• _TRY IT_
Locate the line that contains "subtotal: 7680.30 -> 9007.12" in the entries below. Retype it and all following lines through the final one, character for character.
Segment Open
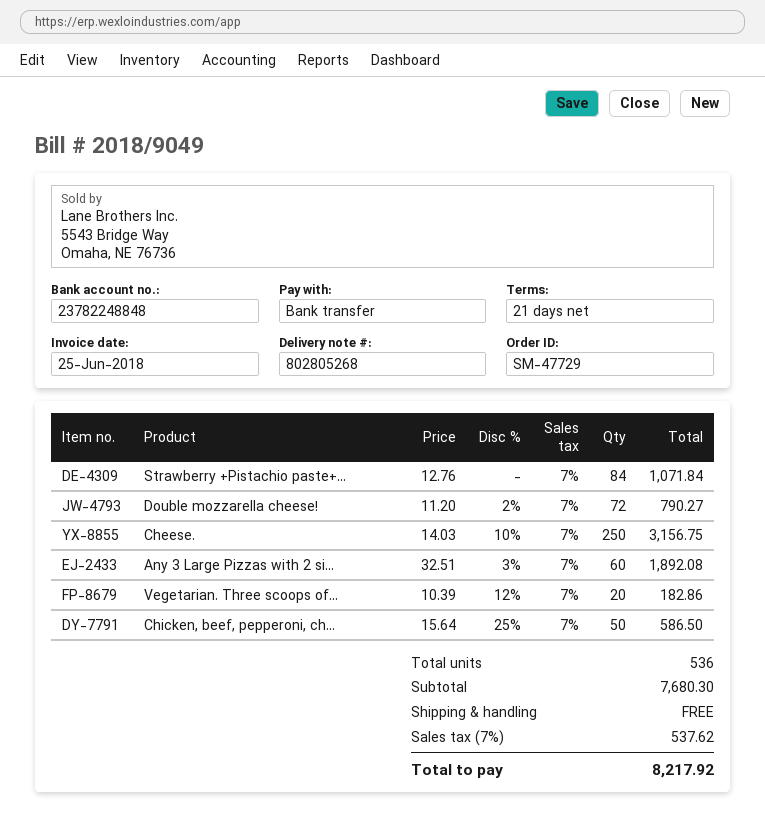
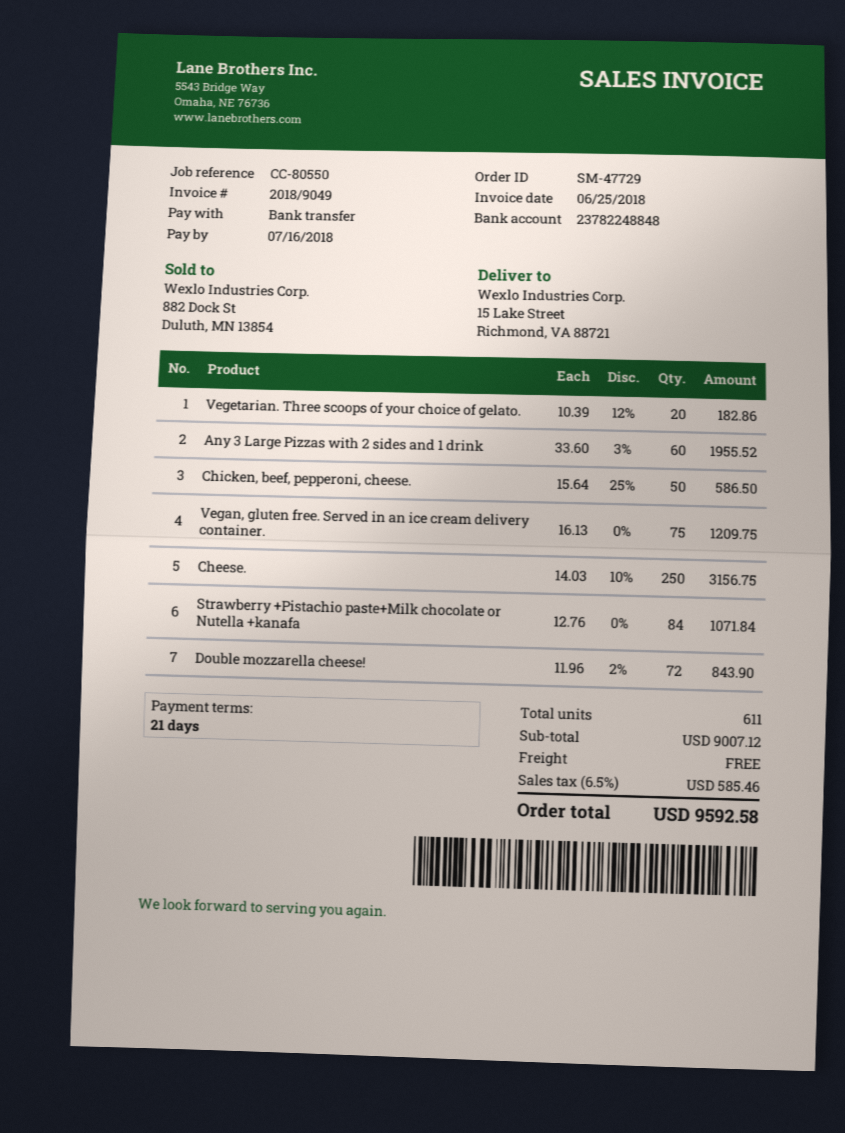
Double mozzarella cheese!: 72 x 11.20 - 2% = 790.27 -> 72 x 11.96 - 2% = 843.90
Any 3 Large Pizzas with 2 si...: 60 x 32.51 - 3% = 1892.08 -> 60 x 33.60 - 3% = 1955.52
Vegan, gluten free. Served in an ice cream delivery container.: none -> 75 x 16.13 = 1209.75
total quantity: 536 -> 611
subtotal: 7680.30 -> 9007.12
tax: 7% = 537.62 -> 6.5% = 585.46
total: 8217.92 -> 9592.58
Segment Closed
• _OUTPUT BELOW_
subtotal: 7680.30 -> 9007.12
tax: 7% = 537.62 -> 6.5% = 585.46
total: 8217.92 -> 9592.58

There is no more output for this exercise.